Exercise prompt: You are asked to filter the data below and copy every line holding "sans".

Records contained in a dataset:
※ ※ ※
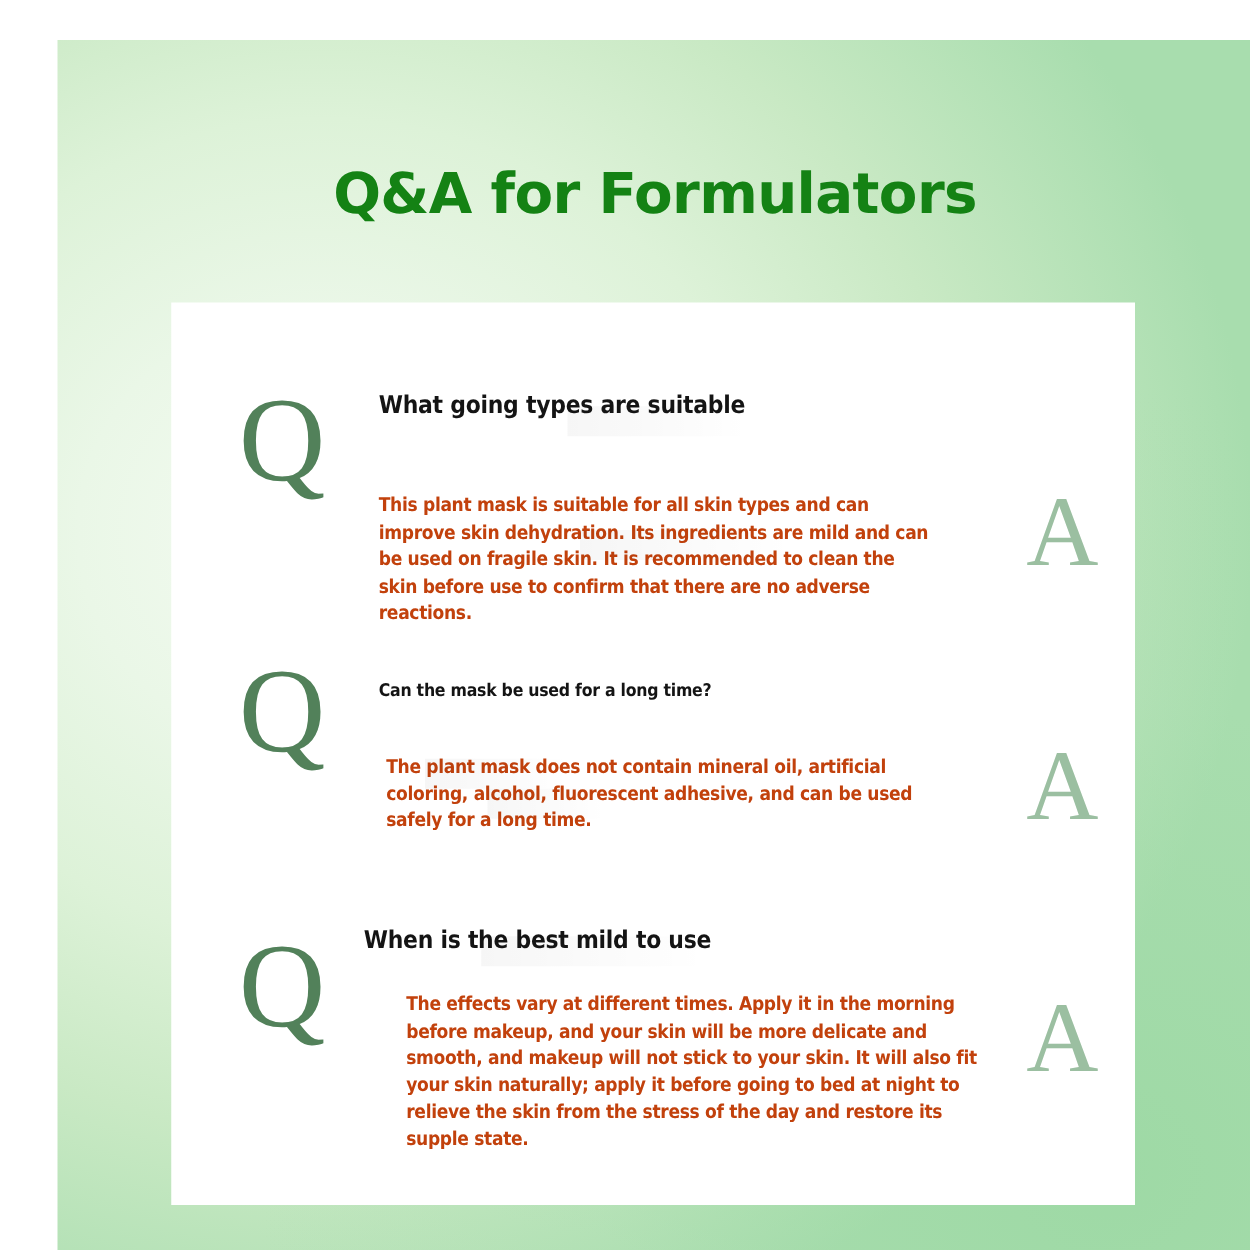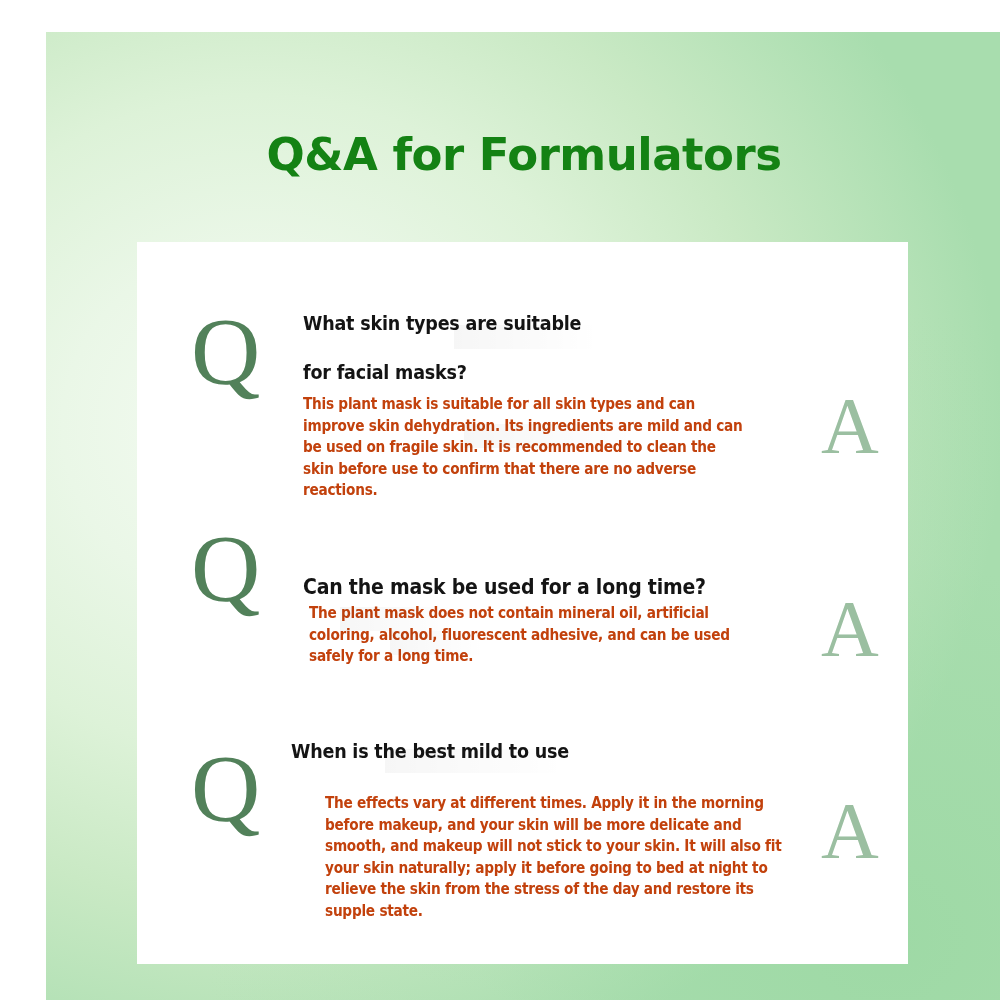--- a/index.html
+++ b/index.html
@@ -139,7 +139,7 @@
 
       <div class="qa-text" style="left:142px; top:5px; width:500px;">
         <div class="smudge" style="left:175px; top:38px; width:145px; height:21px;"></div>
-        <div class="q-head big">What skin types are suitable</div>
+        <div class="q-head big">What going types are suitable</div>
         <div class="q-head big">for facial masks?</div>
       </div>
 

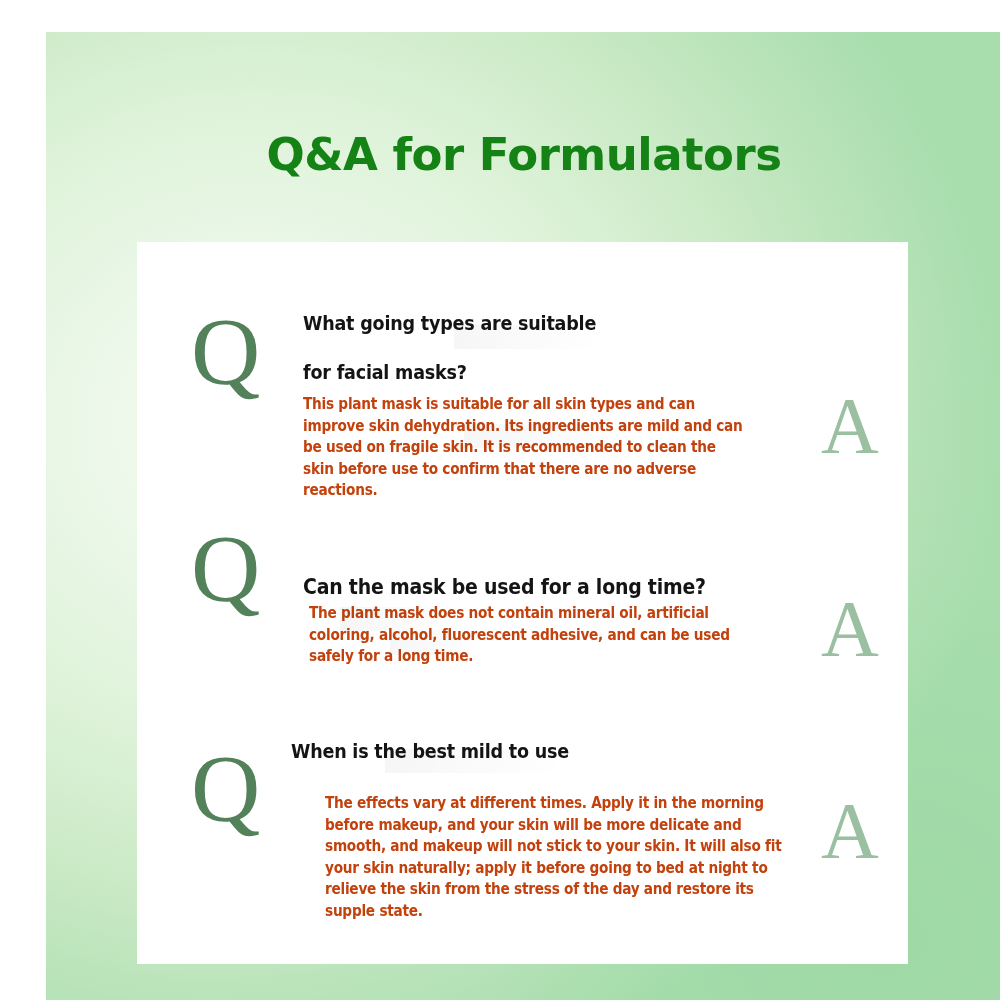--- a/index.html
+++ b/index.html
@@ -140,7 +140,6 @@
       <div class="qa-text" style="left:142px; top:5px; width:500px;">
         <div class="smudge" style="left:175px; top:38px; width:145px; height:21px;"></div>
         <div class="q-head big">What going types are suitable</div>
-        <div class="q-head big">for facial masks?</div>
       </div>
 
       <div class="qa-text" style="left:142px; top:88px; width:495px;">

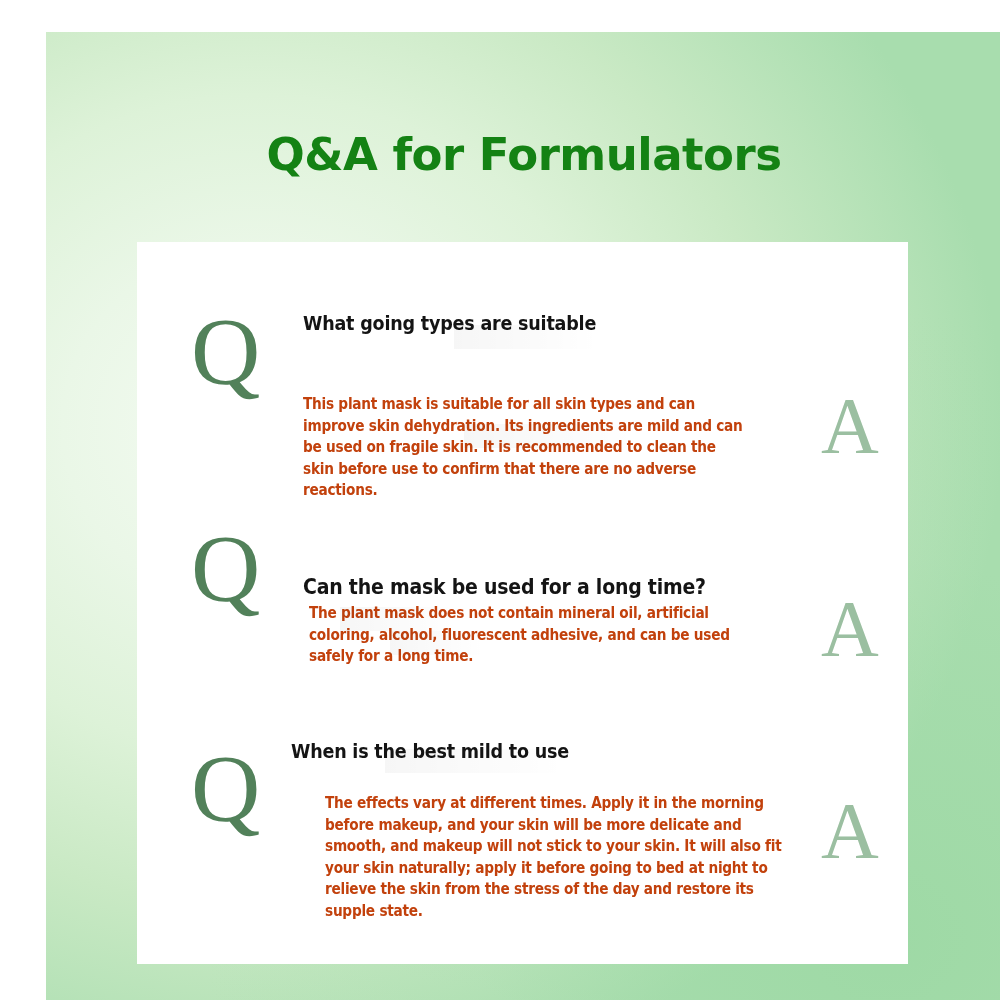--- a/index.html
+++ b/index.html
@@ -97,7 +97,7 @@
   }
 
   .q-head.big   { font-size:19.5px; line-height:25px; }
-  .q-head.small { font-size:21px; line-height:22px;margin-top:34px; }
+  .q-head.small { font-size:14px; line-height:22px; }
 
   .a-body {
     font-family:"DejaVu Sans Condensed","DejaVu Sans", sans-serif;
※ ※ ※
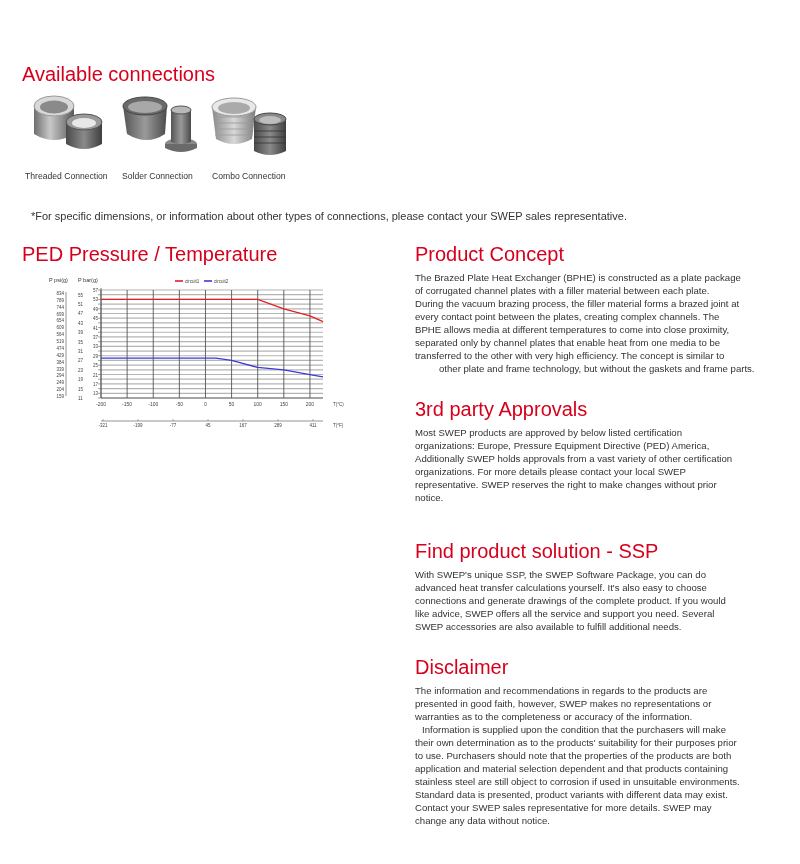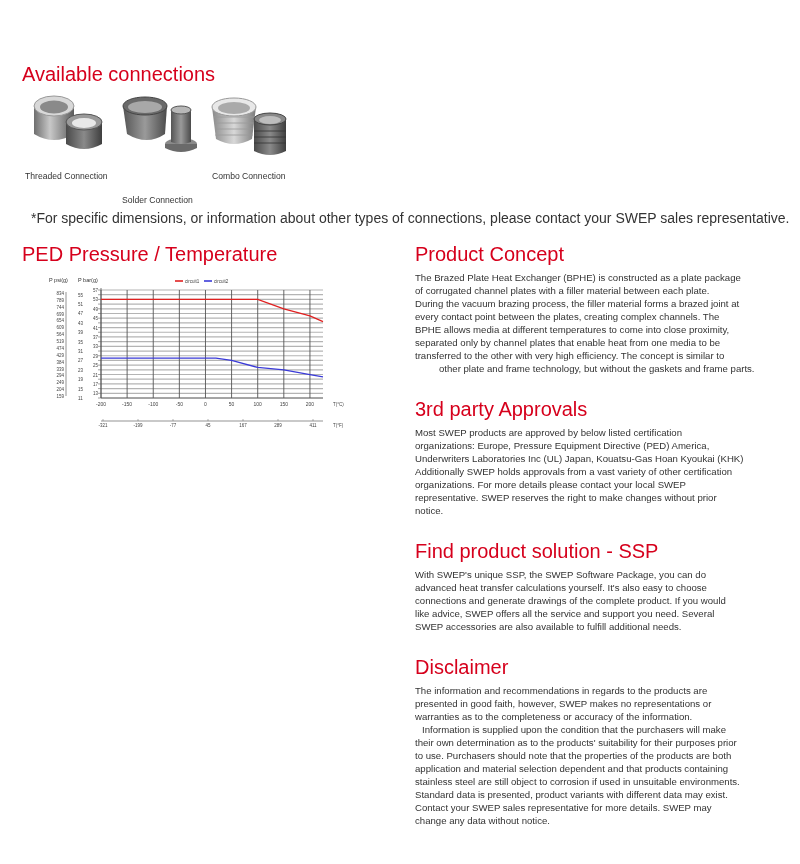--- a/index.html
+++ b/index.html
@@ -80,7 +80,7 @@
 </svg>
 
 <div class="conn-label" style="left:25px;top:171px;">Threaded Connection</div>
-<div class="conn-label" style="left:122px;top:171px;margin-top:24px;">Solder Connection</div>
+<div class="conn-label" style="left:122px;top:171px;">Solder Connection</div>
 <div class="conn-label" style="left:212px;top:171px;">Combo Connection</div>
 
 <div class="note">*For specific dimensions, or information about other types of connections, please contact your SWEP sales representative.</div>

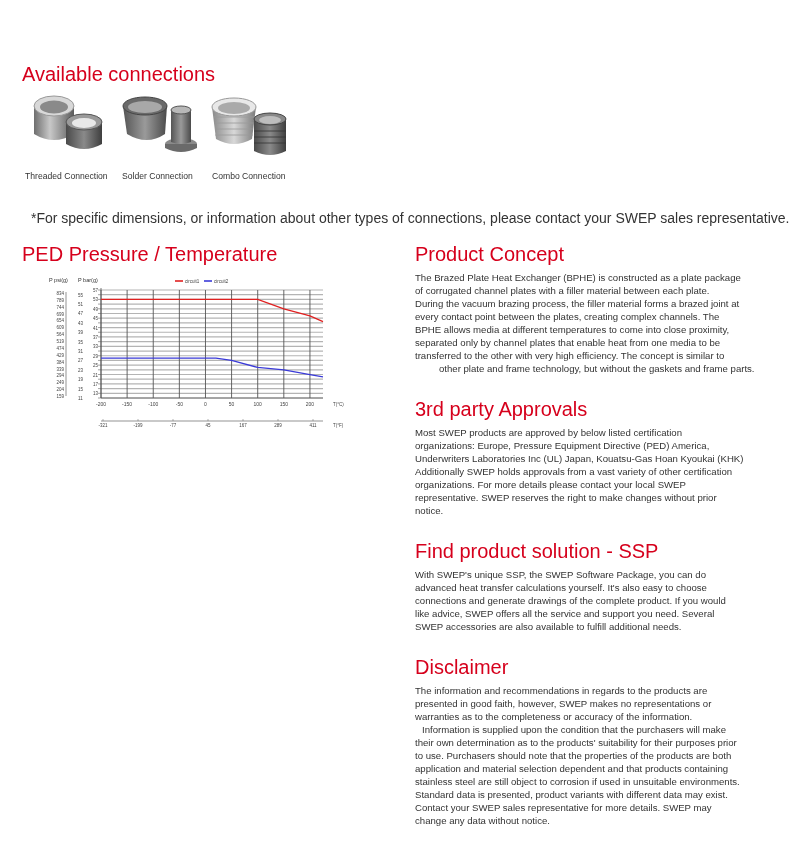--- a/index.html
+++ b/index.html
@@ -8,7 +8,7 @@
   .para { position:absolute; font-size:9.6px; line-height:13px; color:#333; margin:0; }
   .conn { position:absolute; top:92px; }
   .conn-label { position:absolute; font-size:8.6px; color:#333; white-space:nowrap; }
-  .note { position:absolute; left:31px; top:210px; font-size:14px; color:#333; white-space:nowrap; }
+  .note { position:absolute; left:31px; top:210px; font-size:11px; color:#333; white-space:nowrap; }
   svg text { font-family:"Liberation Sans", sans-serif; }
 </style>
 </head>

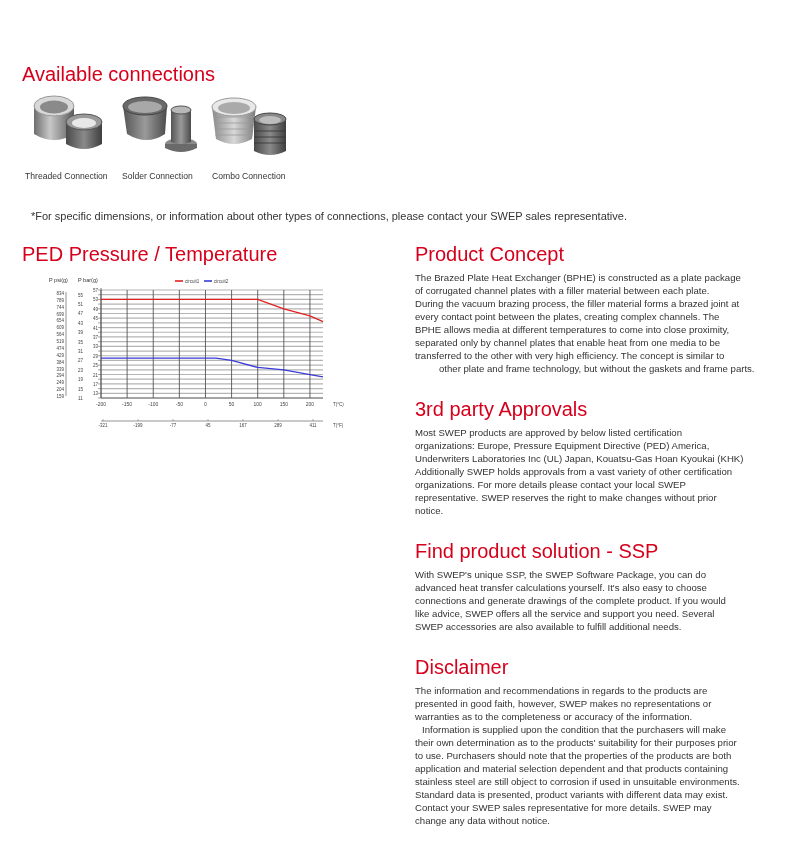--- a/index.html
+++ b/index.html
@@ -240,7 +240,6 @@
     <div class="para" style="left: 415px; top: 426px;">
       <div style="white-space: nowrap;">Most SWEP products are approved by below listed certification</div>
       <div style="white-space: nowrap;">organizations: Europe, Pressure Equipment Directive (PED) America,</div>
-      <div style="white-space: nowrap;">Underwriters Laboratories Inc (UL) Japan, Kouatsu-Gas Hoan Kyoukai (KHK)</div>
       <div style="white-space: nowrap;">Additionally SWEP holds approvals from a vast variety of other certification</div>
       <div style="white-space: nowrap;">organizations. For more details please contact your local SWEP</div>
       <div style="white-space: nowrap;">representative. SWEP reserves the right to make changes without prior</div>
※ ※ ※
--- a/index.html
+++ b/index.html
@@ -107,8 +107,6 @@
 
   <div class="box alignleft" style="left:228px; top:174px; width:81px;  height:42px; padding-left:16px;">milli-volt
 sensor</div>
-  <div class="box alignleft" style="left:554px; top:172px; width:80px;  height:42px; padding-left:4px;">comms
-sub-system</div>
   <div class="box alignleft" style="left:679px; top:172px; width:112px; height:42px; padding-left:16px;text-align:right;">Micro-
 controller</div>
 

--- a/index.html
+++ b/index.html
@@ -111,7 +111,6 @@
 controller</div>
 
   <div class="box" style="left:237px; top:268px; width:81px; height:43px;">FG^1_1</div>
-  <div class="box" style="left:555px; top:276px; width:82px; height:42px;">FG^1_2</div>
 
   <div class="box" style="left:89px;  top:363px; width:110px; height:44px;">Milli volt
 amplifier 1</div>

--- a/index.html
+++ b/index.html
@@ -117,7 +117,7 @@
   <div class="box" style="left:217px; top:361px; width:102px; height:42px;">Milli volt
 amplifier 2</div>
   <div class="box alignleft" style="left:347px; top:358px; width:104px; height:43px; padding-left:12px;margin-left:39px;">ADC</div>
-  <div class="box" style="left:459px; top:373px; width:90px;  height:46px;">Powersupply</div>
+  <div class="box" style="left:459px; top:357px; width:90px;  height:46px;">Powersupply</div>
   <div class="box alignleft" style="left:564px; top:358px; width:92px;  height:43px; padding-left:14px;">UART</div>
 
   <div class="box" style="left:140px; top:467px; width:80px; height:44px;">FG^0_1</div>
※ ※ ※
Response area:
     font-family:"DejaVu Sans Condensed","DejaVu Sans", sans-serif;
   svg text { font-family:"Liberation Sans", sans-serif; }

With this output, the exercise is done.